EXTRACTED MATERIAL Start Marker

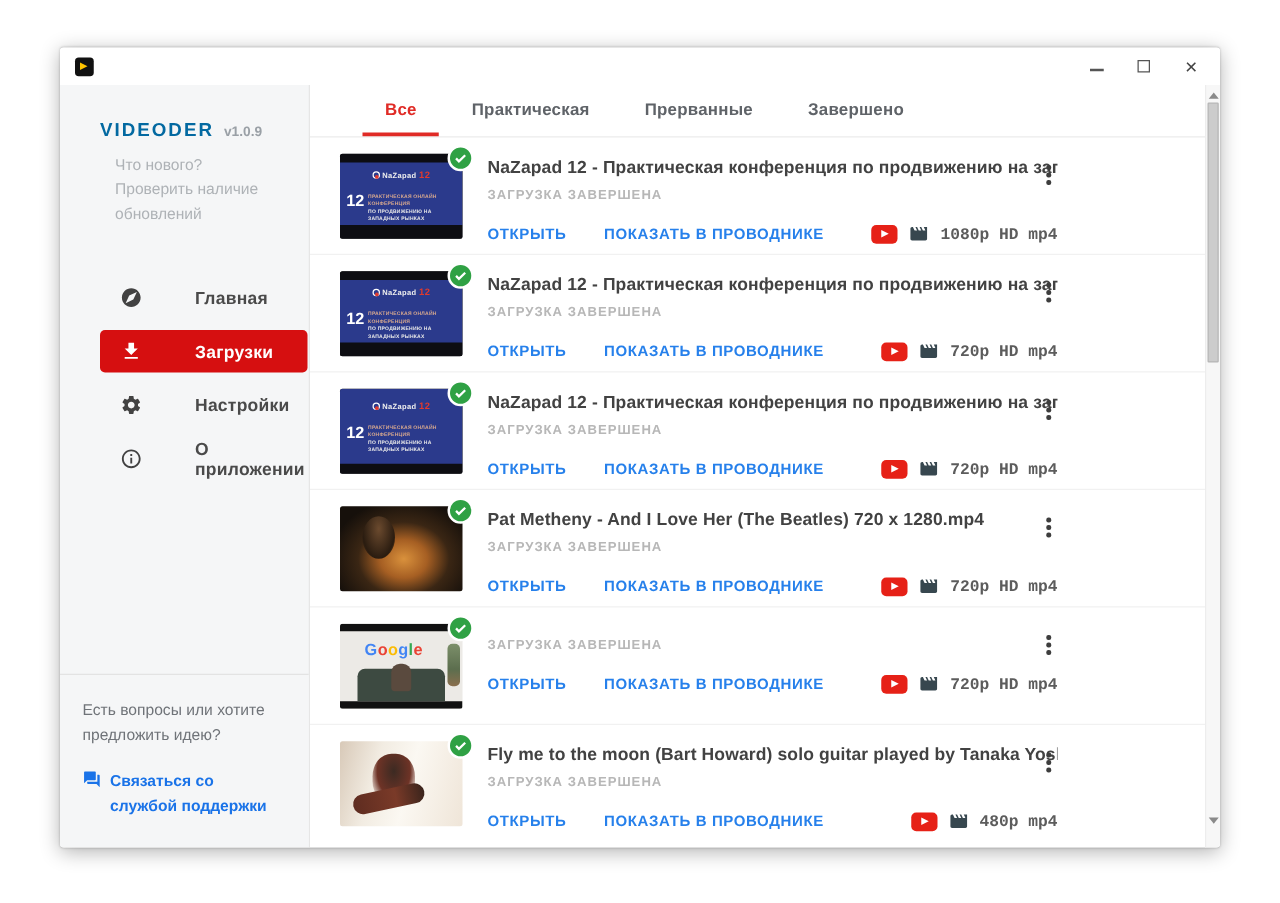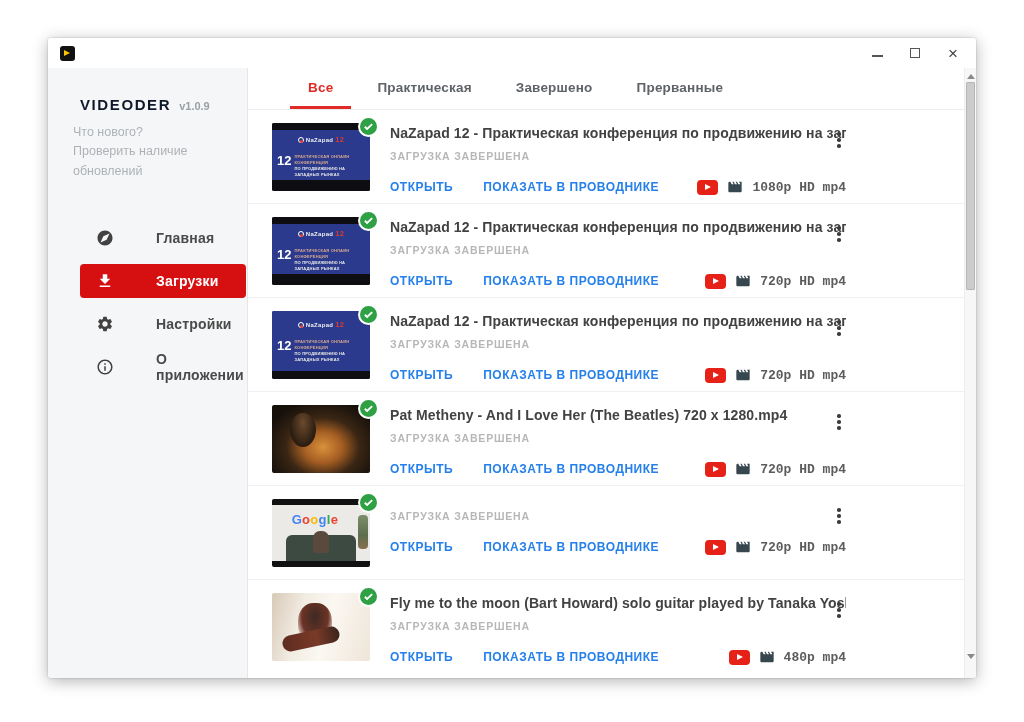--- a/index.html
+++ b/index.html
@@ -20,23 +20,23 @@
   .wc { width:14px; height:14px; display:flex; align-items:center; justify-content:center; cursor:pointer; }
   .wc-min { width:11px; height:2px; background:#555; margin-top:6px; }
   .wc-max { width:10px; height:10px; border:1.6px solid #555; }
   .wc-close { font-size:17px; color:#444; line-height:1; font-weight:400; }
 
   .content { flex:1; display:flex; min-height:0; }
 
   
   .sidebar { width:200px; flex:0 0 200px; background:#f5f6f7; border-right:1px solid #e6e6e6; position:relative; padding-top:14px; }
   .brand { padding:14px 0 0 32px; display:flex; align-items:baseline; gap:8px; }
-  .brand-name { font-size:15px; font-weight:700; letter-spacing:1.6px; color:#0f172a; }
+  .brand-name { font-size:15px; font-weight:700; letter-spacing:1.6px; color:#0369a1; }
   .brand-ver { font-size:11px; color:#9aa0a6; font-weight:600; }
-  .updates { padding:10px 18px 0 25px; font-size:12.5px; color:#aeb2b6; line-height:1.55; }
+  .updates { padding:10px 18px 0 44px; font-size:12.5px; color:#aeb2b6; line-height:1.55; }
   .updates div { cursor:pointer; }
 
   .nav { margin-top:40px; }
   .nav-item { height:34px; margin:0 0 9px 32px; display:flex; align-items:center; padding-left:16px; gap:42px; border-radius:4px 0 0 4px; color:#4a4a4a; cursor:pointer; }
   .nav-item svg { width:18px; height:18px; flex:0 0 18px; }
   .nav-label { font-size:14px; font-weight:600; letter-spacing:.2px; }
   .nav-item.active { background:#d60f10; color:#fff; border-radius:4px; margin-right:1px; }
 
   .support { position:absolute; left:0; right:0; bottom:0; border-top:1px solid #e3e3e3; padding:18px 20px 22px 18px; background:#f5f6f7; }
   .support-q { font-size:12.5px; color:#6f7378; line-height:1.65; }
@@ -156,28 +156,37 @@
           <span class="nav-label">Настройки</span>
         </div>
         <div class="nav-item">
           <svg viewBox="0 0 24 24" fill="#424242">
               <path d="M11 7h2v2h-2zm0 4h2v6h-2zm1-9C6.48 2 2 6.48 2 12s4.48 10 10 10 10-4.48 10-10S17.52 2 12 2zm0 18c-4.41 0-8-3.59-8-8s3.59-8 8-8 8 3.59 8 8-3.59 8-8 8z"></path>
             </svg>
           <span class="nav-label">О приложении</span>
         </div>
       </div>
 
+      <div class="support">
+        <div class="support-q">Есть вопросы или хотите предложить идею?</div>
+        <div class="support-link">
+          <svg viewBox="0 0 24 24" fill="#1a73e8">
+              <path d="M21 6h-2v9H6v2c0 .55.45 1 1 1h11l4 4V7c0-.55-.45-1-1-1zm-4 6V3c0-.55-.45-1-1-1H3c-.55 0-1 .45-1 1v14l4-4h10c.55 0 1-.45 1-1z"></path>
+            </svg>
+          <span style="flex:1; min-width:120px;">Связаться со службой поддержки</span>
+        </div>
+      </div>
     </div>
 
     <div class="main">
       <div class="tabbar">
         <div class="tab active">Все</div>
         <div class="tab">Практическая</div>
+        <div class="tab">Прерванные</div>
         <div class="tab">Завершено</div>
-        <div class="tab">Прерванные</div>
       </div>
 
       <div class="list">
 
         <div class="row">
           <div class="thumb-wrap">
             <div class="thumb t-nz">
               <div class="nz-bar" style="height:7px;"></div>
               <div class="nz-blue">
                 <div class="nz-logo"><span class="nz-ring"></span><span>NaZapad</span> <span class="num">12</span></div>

EXTRACTED MATERIAL End Marker
EXTRACTED MATERIAL Start Marker

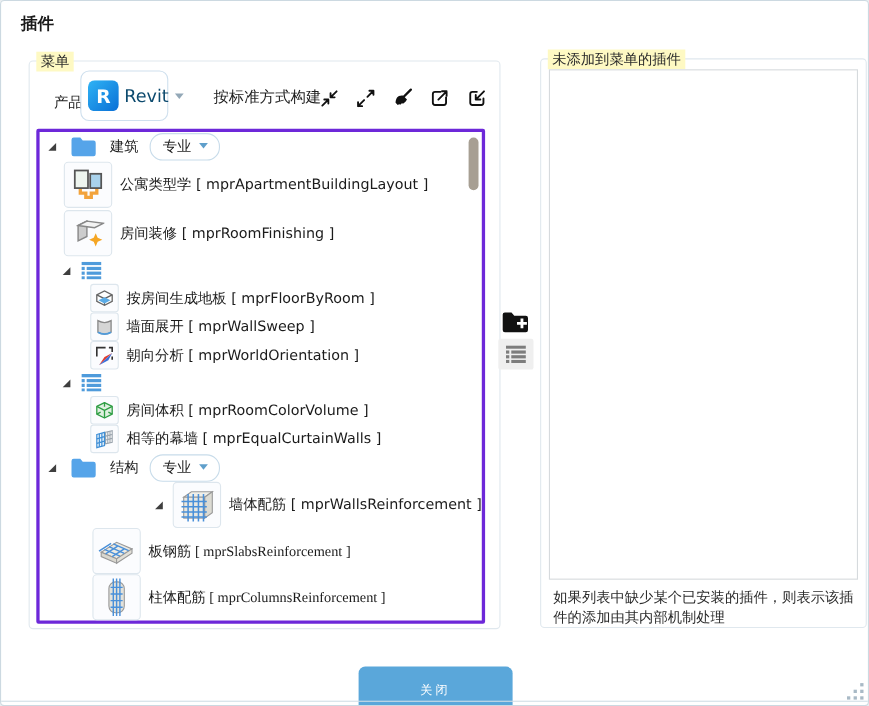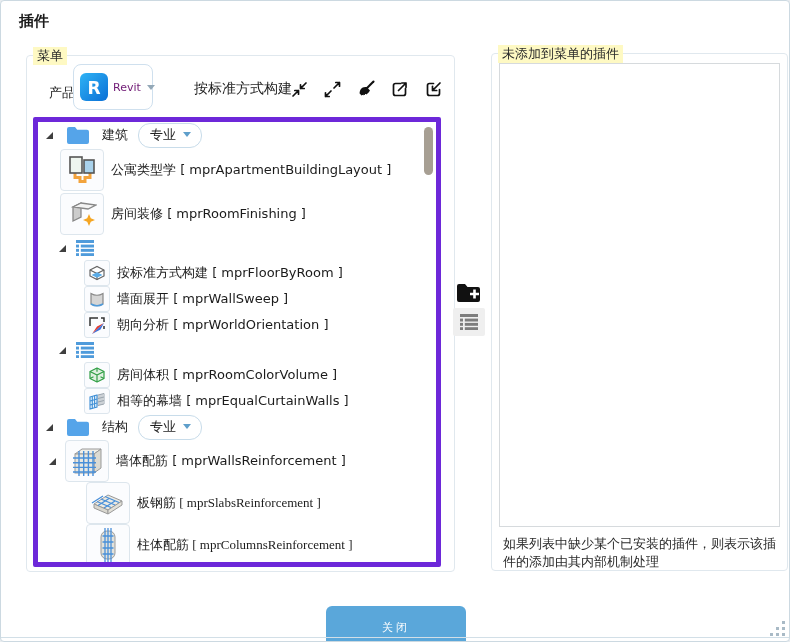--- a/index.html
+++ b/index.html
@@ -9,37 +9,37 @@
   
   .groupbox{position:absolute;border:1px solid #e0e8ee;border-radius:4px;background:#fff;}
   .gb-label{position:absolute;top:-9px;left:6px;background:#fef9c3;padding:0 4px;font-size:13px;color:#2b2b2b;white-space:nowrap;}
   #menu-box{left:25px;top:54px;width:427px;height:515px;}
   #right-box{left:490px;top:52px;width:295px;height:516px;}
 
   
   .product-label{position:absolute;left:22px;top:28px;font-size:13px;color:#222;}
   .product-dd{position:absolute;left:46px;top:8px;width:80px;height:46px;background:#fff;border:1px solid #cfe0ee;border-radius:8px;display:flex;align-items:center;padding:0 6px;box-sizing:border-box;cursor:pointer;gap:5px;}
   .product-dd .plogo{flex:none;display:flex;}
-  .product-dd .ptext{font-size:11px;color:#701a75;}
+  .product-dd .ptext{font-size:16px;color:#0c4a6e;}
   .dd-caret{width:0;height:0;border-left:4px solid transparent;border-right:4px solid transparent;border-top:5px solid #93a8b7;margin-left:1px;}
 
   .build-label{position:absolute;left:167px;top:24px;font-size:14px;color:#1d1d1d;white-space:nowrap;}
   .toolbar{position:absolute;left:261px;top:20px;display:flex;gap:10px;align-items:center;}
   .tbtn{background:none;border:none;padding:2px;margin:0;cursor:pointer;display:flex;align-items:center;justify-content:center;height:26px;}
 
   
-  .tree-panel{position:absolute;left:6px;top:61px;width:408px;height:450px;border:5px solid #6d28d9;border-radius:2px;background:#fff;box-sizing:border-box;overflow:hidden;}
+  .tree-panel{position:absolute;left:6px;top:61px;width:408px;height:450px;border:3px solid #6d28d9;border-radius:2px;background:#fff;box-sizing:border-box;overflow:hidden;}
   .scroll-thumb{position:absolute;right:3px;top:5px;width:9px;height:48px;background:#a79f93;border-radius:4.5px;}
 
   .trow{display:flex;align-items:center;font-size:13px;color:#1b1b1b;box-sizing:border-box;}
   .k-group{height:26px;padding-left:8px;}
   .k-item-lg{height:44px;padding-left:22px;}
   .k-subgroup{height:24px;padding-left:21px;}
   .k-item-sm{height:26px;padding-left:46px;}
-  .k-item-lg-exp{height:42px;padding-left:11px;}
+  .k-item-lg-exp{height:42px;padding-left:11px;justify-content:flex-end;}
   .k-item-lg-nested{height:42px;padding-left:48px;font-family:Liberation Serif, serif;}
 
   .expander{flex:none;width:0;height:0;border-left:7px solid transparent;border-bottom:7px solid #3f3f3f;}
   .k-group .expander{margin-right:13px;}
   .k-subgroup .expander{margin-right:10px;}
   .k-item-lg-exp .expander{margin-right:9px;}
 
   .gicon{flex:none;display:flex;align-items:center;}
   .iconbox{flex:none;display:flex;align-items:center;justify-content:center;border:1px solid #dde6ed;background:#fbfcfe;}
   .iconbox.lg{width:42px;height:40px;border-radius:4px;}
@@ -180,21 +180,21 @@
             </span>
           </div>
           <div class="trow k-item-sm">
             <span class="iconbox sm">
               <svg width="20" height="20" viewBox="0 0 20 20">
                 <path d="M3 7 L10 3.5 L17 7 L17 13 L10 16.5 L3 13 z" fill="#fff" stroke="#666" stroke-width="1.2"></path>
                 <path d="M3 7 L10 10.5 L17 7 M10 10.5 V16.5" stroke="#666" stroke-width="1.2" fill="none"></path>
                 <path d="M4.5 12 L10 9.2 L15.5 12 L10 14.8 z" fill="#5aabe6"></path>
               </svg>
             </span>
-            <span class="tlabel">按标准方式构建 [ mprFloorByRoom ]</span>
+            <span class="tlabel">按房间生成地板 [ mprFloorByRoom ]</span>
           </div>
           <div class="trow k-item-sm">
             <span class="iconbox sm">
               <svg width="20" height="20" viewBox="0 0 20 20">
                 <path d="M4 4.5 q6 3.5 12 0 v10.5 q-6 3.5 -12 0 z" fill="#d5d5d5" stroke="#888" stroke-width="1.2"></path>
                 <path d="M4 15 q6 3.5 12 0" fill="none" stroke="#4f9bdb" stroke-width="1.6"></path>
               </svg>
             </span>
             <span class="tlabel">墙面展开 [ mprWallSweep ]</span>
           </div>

EXTRACTED MATERIAL End Marker
EXTRACTED MATERIAL Start Marker

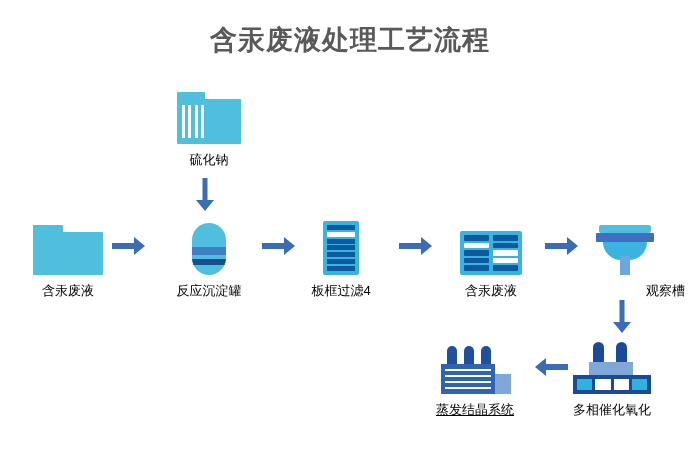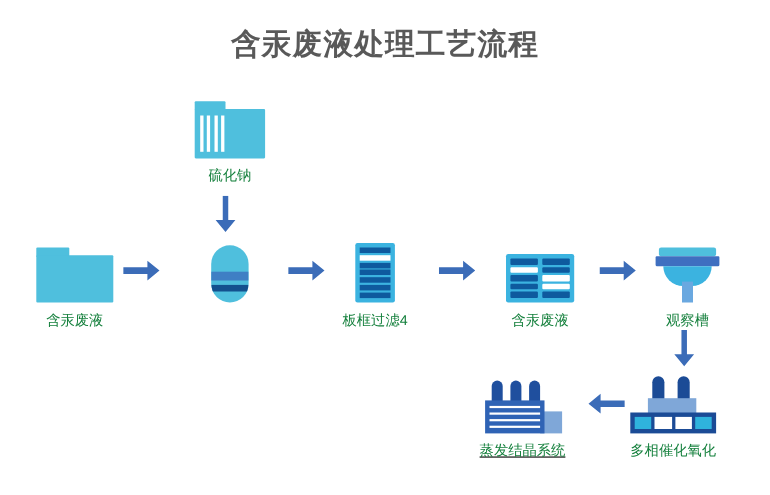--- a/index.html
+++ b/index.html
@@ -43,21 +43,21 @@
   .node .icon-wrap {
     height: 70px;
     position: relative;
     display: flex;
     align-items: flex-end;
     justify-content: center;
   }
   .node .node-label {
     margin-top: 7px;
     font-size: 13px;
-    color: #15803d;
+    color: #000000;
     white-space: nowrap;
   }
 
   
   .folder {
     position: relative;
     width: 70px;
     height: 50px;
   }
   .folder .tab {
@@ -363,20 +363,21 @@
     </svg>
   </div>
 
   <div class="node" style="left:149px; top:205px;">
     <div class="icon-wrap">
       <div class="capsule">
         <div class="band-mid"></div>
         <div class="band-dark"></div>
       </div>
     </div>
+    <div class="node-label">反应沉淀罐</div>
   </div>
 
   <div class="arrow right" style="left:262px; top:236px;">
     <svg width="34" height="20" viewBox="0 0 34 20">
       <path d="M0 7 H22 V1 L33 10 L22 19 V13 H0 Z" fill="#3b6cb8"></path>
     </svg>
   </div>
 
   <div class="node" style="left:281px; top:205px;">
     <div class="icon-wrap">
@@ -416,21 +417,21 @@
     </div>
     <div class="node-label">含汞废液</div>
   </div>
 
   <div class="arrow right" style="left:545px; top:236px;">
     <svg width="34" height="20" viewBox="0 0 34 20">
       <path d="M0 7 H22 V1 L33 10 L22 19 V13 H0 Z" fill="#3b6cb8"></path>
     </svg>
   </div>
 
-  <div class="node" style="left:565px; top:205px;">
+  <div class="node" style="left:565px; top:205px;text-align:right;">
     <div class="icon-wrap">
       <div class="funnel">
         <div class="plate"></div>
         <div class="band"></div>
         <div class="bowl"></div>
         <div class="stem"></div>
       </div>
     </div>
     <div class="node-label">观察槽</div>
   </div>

EXTRACTED MATERIAL End Marker

WHAT YOU ARE ASKED TO DO>
Search the material for the string "fill" and return each line that has it.

EXERCISE SOLUTION>
           <svg viewBox="0 0 24 24" fill="#424242">
+          <svg viewBox="0 0 24 24" fill="#1a73e8">
                 <path d="M3 7 L10 3.5 L17 7 L17 13 L10 16.5 L3 13 z" fill="#fff" stroke="#666" stroke-width="1.2"></path>
                 <path d="M3 7 L10 10.5 L17 7 M10 10.5 V16.5" stroke="#666" stroke-width="1.2" fill="none"></path>
                 <path d="M4.5 12 L10 9.2 L15.5 12 L10 14.8 z" fill="#5aabe6"></path>
                 <path d="M4 4.5 q6 3.5 12 0 v10.5 q-6 3.5 -12 0 z" fill="#d5d5d5" stroke="#888" stroke-width="1.2"></path>
                 <path d="M4 15 q6 3.5 12 0" fill="none" stroke="#4f9bdb" stroke-width="1.6"></path>
       <path d="M0 7 H22 V1 L33 10 L22 19 V13 H0 Z" fill="#3b6cb8"></path>
       <path d="M0 7 H22 V1 L33 10 L22 19 V13 H0 Z" fill="#3b6cb8"></path>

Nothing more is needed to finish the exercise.